- _EXERCISE GOAL_: Would you give the entries below again in full, exactly as they stand?

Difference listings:
------------------------------

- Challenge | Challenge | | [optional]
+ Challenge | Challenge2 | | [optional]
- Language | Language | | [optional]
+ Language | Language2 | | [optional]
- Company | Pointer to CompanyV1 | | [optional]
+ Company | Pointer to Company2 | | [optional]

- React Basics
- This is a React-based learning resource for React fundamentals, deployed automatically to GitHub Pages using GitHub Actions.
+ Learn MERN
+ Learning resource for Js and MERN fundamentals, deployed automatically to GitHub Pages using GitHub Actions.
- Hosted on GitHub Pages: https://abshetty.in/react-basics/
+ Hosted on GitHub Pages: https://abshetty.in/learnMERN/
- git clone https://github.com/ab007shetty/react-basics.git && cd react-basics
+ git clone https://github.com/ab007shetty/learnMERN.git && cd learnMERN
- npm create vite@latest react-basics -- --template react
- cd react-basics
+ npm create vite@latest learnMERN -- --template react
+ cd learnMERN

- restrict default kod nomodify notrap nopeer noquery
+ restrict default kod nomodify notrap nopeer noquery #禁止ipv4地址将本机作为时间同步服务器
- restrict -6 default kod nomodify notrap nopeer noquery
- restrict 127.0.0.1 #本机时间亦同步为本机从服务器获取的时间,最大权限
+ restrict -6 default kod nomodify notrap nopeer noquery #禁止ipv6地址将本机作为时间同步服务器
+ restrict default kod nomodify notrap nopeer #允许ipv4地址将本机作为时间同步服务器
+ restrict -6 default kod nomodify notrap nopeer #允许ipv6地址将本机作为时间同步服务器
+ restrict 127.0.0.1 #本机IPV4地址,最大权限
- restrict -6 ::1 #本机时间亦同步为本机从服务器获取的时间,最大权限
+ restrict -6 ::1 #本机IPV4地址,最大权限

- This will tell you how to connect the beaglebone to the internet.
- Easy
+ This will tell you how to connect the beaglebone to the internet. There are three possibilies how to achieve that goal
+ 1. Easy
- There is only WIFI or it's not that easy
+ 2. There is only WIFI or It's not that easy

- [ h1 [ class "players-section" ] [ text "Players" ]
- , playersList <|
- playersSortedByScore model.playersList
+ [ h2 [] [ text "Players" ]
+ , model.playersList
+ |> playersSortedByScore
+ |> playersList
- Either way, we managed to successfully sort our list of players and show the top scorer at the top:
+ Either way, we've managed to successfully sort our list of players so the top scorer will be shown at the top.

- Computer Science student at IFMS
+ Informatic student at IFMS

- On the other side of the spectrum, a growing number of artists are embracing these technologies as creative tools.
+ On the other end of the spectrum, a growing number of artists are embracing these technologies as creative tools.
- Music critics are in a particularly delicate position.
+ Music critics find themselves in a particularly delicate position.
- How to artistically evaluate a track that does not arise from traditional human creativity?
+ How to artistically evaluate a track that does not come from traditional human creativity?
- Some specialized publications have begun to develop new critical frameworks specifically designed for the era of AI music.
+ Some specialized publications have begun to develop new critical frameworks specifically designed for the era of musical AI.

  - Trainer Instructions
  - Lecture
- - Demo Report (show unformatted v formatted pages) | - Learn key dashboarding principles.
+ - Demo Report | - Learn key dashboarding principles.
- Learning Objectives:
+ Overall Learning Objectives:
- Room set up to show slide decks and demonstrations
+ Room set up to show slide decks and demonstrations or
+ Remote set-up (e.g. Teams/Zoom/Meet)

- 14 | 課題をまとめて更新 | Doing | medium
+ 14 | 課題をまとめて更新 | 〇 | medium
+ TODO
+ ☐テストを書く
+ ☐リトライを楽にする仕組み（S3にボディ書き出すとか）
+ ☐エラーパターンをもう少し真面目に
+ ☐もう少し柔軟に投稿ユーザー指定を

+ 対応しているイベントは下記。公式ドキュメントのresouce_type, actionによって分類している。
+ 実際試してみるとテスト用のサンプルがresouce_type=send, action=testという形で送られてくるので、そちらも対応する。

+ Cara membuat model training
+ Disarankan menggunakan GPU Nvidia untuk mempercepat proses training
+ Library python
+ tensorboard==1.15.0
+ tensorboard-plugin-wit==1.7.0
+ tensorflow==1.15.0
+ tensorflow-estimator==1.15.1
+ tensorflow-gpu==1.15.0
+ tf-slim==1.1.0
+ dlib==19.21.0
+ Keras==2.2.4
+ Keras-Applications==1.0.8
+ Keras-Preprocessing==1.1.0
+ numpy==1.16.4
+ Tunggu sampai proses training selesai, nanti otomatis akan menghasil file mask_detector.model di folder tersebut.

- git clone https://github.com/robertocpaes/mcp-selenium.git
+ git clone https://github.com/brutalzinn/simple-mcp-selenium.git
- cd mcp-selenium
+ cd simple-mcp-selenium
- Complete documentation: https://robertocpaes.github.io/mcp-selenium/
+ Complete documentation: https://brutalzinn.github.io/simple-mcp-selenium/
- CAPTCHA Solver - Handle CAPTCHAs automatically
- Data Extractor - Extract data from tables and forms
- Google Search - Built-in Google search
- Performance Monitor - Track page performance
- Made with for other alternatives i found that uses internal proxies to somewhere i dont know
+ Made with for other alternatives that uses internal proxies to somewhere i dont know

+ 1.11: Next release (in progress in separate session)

------------------------------

- _REPLY_:
- Challenge | Challenge | | [optional]
+ Challenge | Challenge2 | | [optional]
- Language | Language | | [optional]
+ Language | Language2 | | [optional]
- Company | Pointer to CompanyV1 | | [optional]
+ Company | Pointer to Company2 | | [optional]

- React Basics
- This is a React-based learning resource for React fundamentals, deployed automatically to GitHub Pages using GitHub Actions.
+ Learn MERN
+ Learning resource for Js and MERN fundamentals, deployed automatically to GitHub Pages using GitHub Actions.
- Hosted on GitHub Pages: https://abshetty.in/react-basics/
+ Hosted on GitHub Pages: https://abshetty.in/learnMERN/
- git clone https://github.com/ab007shetty/react-basics.git && cd react-basics
+ git clone https://github.com/ab007shetty/learnMERN.git && cd learnMERN
- npm create vite@latest react-basics -- --template react
- cd react-basics
+ npm create vite@latest learnMERN -- --template react
+ cd learnMERN

- restrict default kod nomodify notrap nopeer noquery
+ restrict default kod nomodify notrap nopeer noquery #禁止ipv4地址将本机作为时间同步服务器
- restrict -6 default kod nomodify notrap nopeer noquery
- restrict 127.0.0.1 #本机时间亦同步为本机从服务器获取的时间,最大权限
+ restrict -6 default kod nomodify notrap nopeer noquery #禁止ipv6地址将本机作为时间同步服务器
+ restrict default kod nomodify notrap nopeer #允许ipv4地址将本机作为时间同步服务器
+ restrict -6 default kod nomodify notrap nopeer #允许ipv6地址将本机作为时间同步服务器
+ restrict 127.0.0.1 #本机IPV4地址,最大权限
- restrict -6 ::1 #本机时间亦同步为本机从服务器获取的时间,最大权限
+ restrict -6 ::1 #本机IPV4地址,最大权限

- This will tell you how to connect the beaglebone to the internet.
- Easy
+ This will tell you how to connect the beaglebone to the internet. There are three possibilies how to achieve that goal
+ 1. Easy
- There is only WIFI or it's not that easy
+ 2. There is only WIFI or It's not that easy

- [ h1 [ class "players-section" ] [ text "Players" ]
- , playersList <|
- playersSortedByScore model.playersList
+ [ h2 [] [ text "Players" ]
+ , model.playersList
+ |> playersSortedByScore
+ |> playersList
- Either way, we managed to successfully sort our list of players and show the top scorer at the top:
+ Either way, we've managed to successfully sort our list of players so the top scorer will be shown at the top.

- Computer Science student at IFMS
+ Informatic student at IFMS

- On the other side of the spectrum, a growing number of artists are embracing these technologies as creative tools.
+ On the other end of the spectrum, a growing number of artists are embracing these technologies as creative tools.
- Music critics are in a particularly delicate position.
+ Music critics find themselves in a particularly delicate position.
- How to artistically evaluate a track that does not arise from traditional human creativity?
+ How to artistically evaluate a track that does not come from traditional human creativity?
- Some specialized publications have begun to develop new critical frameworks specifically designed for the era of AI music.
+ Some specialized publications have begun to develop new critical frameworks specifically designed for the era of musical AI.

  - Trainer Instructions
  - Lecture
- - Demo Report (show unformatted v formatted pages) | - Learn key dashboarding principles.
+ - Demo Report | - Learn key dashboarding principles.
- Learning Objectives:
+ Overall Learning Objectives:
- Room set up to show slide decks and demonstrations
+ Room set up to show slide decks and demonstrations or
+ Remote set-up (e.g. Teams/Zoom/Meet)

- 14 | 課題をまとめて更新 | Doing | medium
+ 14 | 課題をまとめて更新 | 〇 | medium
+ TODO
+ ☐テストを書く
+ ☐リトライを楽にする仕組み（S3にボディ書き出すとか）
+ ☐エラーパターンをもう少し真面目に
+ ☐もう少し柔軟に投稿ユーザー指定を

+ 対応しているイベントは下記。公式ドキュメントのresouce_type, actionによって分類している。
+ 実際試してみるとテスト用のサンプルがresouce_type=send, action=testという形で送られてくるので、そちらも対応する。

+ Cara membuat model training
+ Disarankan menggunakan GPU Nvidia untuk mempercepat proses training
+ Library python
+ tensorboard==1.15.0
+ tensorboard-plugin-wit==1.7.0
+ tensorflow==1.15.0
+ tensorflow-estimator==1.15.1
+ tensorflow-gpu==1.15.0
+ tf-slim==1.1.0
+ dlib==19.21.0
+ Keras==2.2.4
+ Keras-Applications==1.0.8
+ Keras-Preprocessing==1.1.0
+ numpy==1.16.4
+ Tunggu sampai proses training selesai, nanti otomatis akan menghasil file mask_detector.model di folder tersebut.

- git clone https://github.com/robertocpaes/mcp-selenium.git
+ git clone https://github.com/brutalzinn/simple-mcp-selenium.git
- cd mcp-selenium
+ cd simple-mcp-selenium
- Complete documentation: https://robertocpaes.github.io/mcp-selenium/
+ Complete documentation: https://brutalzinn.github.io/simple-mcp-selenium/
- CAPTCHA Solver - Handle CAPTCHAs automatically
- Data Extractor - Extract data from tables and forms
- Google Search - Built-in Google search
- Performance Monitor - Track page performance
- Made with for other alternatives i found that uses internal proxies to somewhere i dont know
+ Made with for other alternatives that uses internal proxies to somewhere i dont know

+ 1.11: Next release (in progress in separate session)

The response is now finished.